Not to get hung up on over-prefacing an article already a paragraph thick but the title of this entry is technically misleading as I don’t cover this song anymore and, frankly, I’m more than okay with that being the case. It’s not that “You’re Gonna Miss Me” is a bad song— far from it— it’s just that its sound reeks of a very specific time of my life. And to that end, that’s what the song is and will continue to be for me; a symbol of my musical past that I just don’t have the spoons to play anymore. Let me explain.

“You’re Gonna Miss Me” is one of the first songs I played with one of my first bands, Turb. I was very much a teenager then, and this ditty is very much a teenager’s ditty albeit if you’re a weird teenager with few friends. It’s by no means a bubblegum teenie-pop piece a la “Sugar, Sugar” by the Archies, but you can tell that the band’s inspiration for much of their work was exactly that kind of music, just warped with acid use and darkened by the hell-scape of a backdrop that was late ’60s America. Think the Ramones if you subtracted a few years and replaced a member with someone who makes Dee Dee Ramone look like a D.A.R.E. officer.

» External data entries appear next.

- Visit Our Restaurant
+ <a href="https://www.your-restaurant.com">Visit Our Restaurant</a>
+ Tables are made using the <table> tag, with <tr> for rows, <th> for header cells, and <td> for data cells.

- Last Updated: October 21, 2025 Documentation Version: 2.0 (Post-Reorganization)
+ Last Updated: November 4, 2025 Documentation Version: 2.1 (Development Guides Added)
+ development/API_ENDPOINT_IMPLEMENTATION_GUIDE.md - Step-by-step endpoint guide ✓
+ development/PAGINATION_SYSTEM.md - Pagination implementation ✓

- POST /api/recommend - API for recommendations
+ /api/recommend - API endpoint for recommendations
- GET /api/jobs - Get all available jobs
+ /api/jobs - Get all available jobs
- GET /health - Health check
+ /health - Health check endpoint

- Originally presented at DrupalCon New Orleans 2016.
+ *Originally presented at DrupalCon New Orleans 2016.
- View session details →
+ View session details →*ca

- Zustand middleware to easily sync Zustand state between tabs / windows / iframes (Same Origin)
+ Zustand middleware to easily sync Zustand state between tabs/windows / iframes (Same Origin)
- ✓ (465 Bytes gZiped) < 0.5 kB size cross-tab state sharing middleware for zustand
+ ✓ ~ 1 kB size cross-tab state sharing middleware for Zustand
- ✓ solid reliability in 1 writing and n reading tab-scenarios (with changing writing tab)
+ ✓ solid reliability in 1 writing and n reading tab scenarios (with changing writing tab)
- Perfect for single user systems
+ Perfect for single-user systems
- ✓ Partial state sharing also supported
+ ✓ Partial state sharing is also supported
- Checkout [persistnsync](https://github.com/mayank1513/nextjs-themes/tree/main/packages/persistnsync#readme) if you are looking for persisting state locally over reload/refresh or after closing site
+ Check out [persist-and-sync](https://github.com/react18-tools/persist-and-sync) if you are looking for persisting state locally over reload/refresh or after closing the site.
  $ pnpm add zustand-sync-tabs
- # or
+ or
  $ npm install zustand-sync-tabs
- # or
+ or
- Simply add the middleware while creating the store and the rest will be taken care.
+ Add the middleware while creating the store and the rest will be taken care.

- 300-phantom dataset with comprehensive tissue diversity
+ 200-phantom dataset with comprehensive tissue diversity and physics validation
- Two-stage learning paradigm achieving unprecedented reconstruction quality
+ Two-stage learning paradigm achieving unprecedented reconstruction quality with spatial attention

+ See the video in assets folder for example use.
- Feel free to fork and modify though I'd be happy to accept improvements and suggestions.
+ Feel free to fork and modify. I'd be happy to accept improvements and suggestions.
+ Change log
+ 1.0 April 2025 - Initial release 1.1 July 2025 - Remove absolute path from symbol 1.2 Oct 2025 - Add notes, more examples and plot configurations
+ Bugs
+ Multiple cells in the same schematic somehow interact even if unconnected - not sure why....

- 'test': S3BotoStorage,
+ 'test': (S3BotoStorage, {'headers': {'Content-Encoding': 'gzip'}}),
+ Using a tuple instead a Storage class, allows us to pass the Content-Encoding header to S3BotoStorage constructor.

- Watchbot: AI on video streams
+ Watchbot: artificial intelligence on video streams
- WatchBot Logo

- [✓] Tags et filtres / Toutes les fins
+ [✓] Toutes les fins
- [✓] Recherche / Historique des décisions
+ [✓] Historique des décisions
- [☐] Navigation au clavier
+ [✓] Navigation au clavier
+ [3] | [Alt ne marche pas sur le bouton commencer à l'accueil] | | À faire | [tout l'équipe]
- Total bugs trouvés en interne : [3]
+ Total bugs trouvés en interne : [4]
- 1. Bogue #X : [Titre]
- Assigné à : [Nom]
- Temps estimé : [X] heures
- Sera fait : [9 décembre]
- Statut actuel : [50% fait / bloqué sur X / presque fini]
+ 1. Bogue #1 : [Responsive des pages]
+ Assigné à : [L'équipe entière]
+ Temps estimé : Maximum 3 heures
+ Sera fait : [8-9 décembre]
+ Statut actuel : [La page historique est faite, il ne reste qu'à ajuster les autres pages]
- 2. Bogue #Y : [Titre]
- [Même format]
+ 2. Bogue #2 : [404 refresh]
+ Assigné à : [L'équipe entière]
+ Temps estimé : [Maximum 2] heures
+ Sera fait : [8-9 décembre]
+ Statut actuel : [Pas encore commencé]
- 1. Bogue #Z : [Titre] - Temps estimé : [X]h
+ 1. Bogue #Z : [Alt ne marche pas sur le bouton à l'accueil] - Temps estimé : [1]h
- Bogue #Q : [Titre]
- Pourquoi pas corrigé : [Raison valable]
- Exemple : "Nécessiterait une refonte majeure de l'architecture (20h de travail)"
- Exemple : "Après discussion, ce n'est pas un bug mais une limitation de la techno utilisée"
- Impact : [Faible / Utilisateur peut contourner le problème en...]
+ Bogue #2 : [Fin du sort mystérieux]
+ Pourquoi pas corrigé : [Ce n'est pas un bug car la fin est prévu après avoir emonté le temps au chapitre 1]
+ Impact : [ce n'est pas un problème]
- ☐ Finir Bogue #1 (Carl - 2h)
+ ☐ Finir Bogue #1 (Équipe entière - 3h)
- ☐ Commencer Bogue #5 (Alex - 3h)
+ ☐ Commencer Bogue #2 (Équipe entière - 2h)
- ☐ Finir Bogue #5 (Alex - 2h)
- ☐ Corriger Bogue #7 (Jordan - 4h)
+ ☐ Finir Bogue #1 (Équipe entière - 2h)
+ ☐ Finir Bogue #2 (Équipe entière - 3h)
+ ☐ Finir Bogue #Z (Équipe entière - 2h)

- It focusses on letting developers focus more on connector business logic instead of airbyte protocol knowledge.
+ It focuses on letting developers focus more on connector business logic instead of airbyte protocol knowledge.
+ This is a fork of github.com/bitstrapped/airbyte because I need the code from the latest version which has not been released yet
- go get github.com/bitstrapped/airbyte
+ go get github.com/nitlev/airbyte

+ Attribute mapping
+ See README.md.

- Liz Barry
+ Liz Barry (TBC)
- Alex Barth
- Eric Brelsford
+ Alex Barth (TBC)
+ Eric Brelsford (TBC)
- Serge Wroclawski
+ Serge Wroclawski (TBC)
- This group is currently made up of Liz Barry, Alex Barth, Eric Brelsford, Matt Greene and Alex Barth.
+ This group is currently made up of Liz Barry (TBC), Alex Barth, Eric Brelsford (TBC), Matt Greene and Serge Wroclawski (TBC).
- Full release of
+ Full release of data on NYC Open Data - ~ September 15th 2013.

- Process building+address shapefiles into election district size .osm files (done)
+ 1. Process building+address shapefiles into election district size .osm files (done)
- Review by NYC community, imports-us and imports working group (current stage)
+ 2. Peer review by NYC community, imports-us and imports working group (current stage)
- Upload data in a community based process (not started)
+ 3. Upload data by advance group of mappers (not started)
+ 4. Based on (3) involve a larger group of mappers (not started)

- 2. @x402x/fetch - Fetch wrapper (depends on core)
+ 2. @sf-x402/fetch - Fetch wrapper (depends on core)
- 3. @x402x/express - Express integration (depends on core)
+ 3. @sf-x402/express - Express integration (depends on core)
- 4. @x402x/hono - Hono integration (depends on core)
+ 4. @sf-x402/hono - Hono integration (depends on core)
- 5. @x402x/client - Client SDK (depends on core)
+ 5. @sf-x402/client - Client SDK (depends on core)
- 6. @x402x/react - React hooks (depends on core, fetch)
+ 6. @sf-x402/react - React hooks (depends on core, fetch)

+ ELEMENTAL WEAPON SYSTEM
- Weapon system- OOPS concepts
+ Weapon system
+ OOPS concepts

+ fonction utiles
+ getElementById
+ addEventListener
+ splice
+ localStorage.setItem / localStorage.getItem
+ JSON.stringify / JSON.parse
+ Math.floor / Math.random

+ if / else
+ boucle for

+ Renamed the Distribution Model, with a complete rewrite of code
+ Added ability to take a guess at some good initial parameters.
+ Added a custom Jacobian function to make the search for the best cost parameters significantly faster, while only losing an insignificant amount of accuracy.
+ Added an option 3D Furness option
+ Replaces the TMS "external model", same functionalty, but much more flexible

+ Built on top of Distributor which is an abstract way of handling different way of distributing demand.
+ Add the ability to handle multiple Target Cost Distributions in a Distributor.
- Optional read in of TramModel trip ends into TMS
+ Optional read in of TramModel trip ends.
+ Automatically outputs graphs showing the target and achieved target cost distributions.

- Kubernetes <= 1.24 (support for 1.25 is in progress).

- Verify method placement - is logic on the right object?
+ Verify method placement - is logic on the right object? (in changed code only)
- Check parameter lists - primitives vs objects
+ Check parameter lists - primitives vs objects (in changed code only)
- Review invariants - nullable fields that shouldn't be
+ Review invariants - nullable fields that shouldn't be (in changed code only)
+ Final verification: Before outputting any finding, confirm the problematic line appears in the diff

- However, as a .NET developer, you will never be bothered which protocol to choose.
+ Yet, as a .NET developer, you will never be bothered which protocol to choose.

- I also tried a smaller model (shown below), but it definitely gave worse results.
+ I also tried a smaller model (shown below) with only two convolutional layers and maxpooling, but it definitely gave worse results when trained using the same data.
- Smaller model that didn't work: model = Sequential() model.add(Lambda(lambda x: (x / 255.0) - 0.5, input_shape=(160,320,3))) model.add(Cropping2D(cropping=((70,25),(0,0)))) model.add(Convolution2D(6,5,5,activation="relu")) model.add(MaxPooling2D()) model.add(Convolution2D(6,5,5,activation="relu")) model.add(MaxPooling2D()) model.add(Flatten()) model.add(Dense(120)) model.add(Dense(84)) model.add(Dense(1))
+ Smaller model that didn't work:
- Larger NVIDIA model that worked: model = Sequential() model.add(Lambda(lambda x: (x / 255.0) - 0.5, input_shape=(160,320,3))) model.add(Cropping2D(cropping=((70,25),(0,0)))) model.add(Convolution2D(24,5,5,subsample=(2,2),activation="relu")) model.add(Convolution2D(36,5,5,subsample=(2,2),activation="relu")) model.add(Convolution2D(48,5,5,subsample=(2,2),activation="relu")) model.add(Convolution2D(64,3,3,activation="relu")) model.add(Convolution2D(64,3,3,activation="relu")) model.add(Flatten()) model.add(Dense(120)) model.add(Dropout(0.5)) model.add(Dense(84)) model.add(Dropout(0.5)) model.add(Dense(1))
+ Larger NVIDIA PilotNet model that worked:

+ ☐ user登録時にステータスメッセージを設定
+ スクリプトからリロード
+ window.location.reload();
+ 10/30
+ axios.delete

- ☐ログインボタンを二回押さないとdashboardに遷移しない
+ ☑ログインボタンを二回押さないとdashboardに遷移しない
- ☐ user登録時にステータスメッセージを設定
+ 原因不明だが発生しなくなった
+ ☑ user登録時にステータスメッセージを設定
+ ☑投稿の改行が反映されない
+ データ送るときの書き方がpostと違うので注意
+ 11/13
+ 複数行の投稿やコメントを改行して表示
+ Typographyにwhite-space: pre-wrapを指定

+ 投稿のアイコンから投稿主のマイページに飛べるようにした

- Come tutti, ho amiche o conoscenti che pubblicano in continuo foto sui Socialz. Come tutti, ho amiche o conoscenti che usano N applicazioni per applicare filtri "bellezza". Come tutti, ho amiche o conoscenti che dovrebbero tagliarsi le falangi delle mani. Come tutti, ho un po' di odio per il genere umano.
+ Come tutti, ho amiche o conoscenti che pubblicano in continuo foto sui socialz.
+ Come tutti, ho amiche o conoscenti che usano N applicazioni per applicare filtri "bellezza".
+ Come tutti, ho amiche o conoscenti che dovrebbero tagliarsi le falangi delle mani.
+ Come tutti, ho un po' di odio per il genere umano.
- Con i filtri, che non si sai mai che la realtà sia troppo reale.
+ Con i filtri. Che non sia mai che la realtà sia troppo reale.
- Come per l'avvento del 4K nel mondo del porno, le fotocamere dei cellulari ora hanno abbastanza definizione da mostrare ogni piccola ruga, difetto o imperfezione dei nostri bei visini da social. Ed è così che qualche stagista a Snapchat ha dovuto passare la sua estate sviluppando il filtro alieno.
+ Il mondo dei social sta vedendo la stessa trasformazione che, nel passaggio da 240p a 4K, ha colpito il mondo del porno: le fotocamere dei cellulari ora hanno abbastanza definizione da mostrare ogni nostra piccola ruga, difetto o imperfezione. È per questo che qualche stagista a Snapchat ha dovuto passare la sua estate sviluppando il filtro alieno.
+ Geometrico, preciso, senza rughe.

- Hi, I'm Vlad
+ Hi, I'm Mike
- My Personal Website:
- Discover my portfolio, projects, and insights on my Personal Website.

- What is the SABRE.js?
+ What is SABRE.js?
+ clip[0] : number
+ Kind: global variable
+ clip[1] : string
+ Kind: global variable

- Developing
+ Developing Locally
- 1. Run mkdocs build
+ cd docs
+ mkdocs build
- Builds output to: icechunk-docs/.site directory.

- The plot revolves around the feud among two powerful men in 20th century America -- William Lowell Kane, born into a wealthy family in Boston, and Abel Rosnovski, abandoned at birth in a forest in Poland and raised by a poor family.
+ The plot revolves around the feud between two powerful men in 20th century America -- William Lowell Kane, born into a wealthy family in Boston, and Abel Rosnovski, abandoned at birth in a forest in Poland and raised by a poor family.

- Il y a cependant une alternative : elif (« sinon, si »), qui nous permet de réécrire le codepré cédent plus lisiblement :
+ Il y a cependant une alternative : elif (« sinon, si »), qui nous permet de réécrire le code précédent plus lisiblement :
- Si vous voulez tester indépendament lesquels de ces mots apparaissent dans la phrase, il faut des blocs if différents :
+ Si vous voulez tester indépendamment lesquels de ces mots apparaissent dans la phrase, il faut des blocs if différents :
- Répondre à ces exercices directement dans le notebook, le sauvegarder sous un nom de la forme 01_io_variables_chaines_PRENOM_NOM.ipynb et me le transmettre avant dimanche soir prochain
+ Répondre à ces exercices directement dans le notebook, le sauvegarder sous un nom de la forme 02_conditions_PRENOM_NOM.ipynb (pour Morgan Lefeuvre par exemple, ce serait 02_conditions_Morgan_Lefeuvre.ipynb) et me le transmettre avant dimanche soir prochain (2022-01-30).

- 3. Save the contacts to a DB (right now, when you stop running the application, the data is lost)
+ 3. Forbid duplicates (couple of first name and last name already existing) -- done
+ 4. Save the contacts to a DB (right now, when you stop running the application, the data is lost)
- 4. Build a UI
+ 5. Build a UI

Oh, and they’re also, like, really good at guitar.

What makes this song so dated in terms of my personal history is its being soaked so completely to the bone with a nasally guitar tone and a proper paranoid edge that any loner stoner from high school would seem to like. And, that’s not me right now. But old me from back then didn’t even do drugs and “You’re Gonna Miss Me” still managed to speak to me. Perhaps I didn’t require a drug habit when the entire experience was tantamount to a pretty nasty trip in and of itself. The trauma from those four years embraced the song that seemed to shake within its own boots and not flow with the kind of finesse I had grown to expect from late ’60s music. The song was frenetic to the nth degree. Erikson’s yowling throughout gave voice to a void I perfectly recognized in its taking on the shape of falling on a rainy day. Visions flashed, shadows streaked back and forth, and senses became questionable. I never exactly knew what it was that gave the song that effect, let alone why it was so listenable, but it somehow made right all the wrongs that I was feeling. The song got me high and the song was drugs.

So, of course, I gave it to my ragtag three-man band to decipher. And we failed. The song was more than its simple chord progression or my awful screaming and its essence was not meant to be merely duplicated in some roundabout effort to sound unique. We recorded it as a garbage demo because we recorded everything we did in those days, but the band does not practice it. Hell, I hardly play it by myself anymore. I just refuse to touch it.

Perhaps it’s because “You’re Gonna Miss Me” is intensely a piece of its moment. When I listen to it now, I see a band covered head to foot in flowers and flowy gowns trying to play peacefully as the end of the world befalls the already torn landscape around them, the image growing smaller with distance as if the shot was zooming away and into the darkness of the credits. The song is the last paragraph of the last page of the last book that will ever matter, unread now for years, and gathering dust upon its shelf buried under the sea. I didn’t grow the leagues that separated me from the song— they came with it. And while that’s exactly why I ever bothered to play it in the first place, that reason also doubles as support for leaving it be. Nonetheless, I invite you to listen to it or play it yourself.